The same allowance is then made as for meat in the market. But verse 28:
"if someone says to you, 'This has been offered in sacrifice,' then do not eat it, for the sake of the one who informed you, and for the sake of conscience."
So if attention is drawn to the fact that the meat has come from the Temple, you must say, 'I'd rather not have the meat'. For you must not lead your host astray, in thinking that you believed one religion was as good as another. Eating dedicated meat for Paul was OK because such a dedication meant nothing as the gods were not real Gods. But he would do nothing to cause someone else to stumble.

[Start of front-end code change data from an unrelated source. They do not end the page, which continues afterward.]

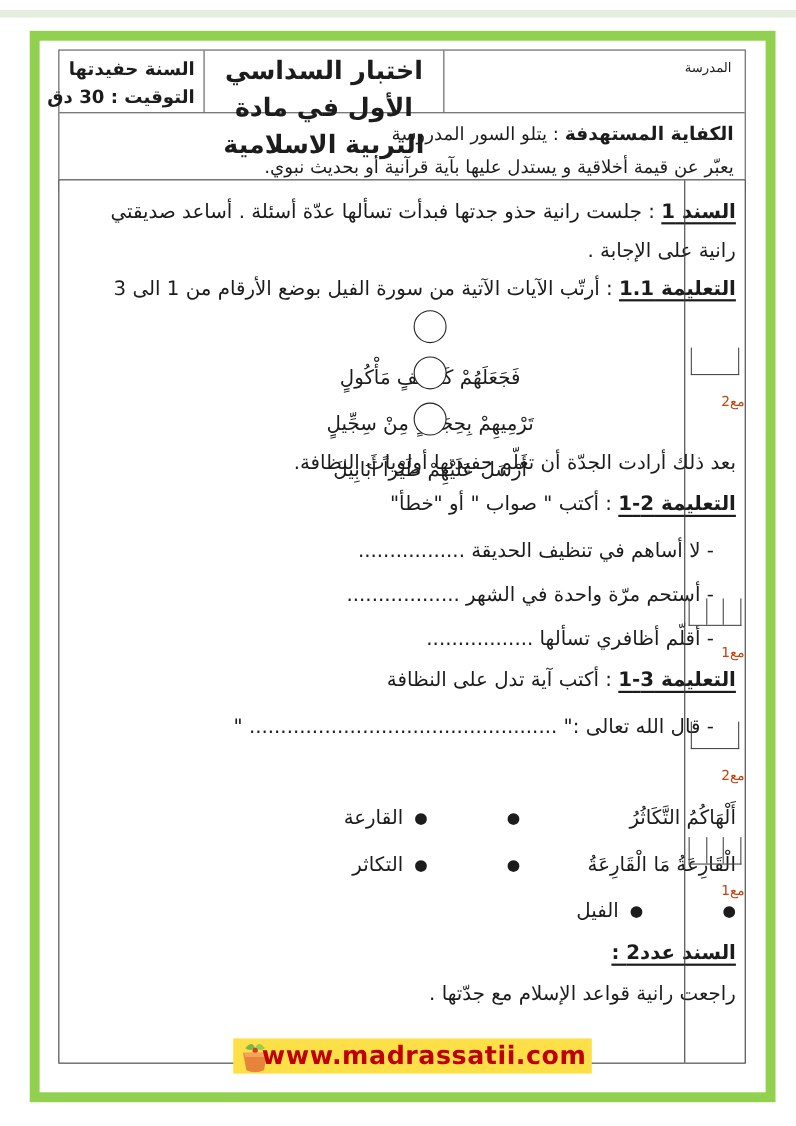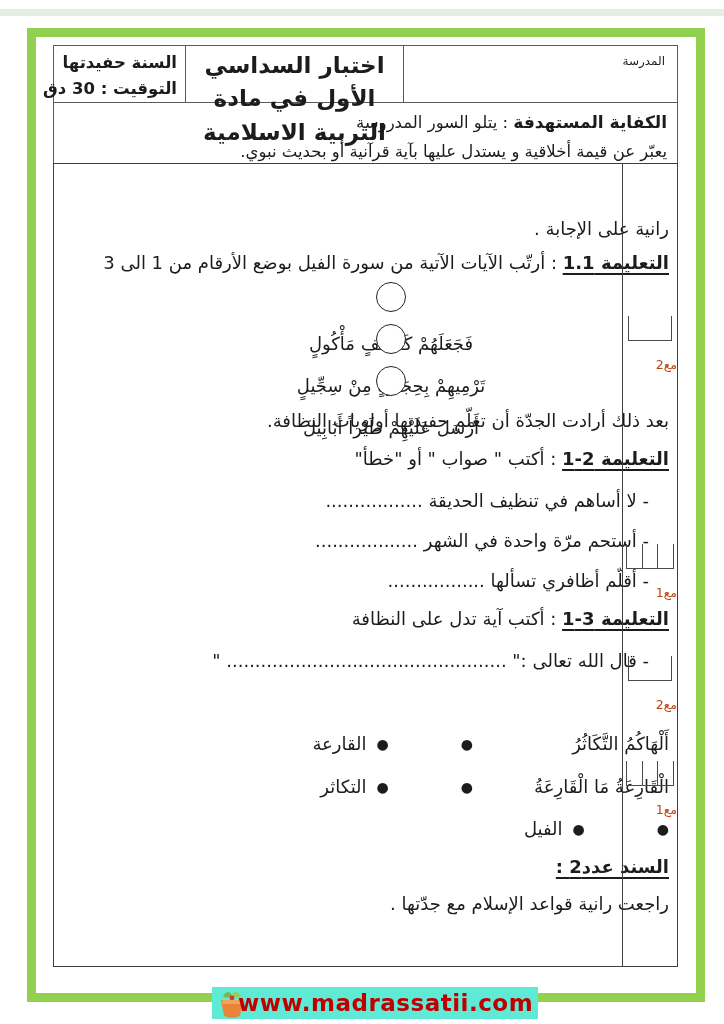--- a/index.html
+++ b/index.html
@@ -88,6 +88,7 @@
   <div class="main-box">
     <div class="content">
 
+      <div class="ln" style="top:12px"><span class="hlabel">السند 1</span><span> : جلست رانية حذو جدتها فبدأت تسألها عدّة أسئلة . أساعد صديقتي</span></div>
       <div class="ln" style="top:48px">رانية على الإجابة .</div>
 
       <div class="ln" style="top:82px"><span class="hlabel">التعليمة 1.1</span><span> : أرتّب الآيات الآتية من سورة الفيل بوضع الأرقام من 1 الى 3</span></div>

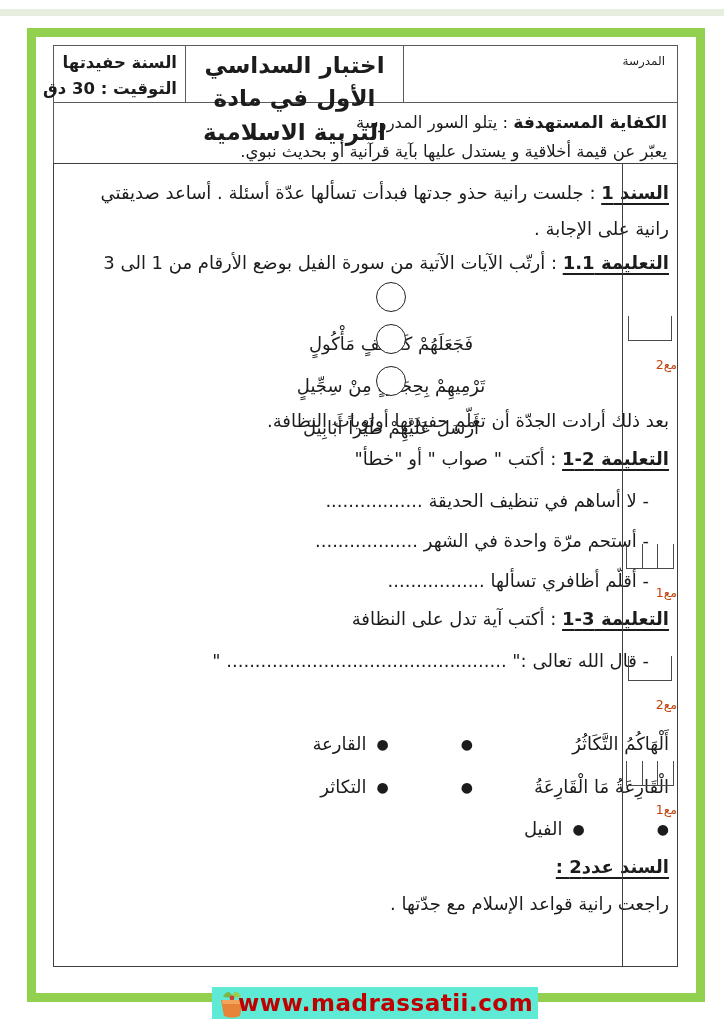--- a/index.html
+++ b/index.html
@@ -54,8 +54,8 @@
   .mlabel { direction:rtl; text-align:right; font-size:12.5px; margin-top:16px; color:#c2410c; }
 
   
-  .footer { position:absolute; top:987px; left:50%; transform:translateX(-46%);
-            display:flex; align-items:center; direction:ltr; background:#5eead4;
+  .footer { position:absolute; top:944px; left:50%; transform:translateX(-46%);
+            display:flex; align-items:center; direction:ltr; background:#fde047;
             padding:0 5px; z-index:5;justify-content:flex-end; }
   .footer svg { flex:0 0 auto; margin-right:-9px; }
   .footer-url { font-weight:bold; font-size:23px; color:#c00000; letter-spacing:0.5px;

That was clearly not "to the glory of God". So how important in every situation we heed Paul's words in verse 24:
"Let no one seek his own good, but the good of his neighbour."
And so, verse 32, there must be "giving no offence to Jews [religious people] or to Greeks [more secular people] or to the church of God [other Christians]." So Paul was certainly doing all to the glory of God, when
"trying to please everyone in everything I do, not seeking my own advantage, but that of many, that they may be saved."
For Paul that never meant compromising on fundamentals, but by trying to imitate Christ as he sought to engage people. So his command to us today is still, verse 11:
"Be imitators of me, as I am of Christ."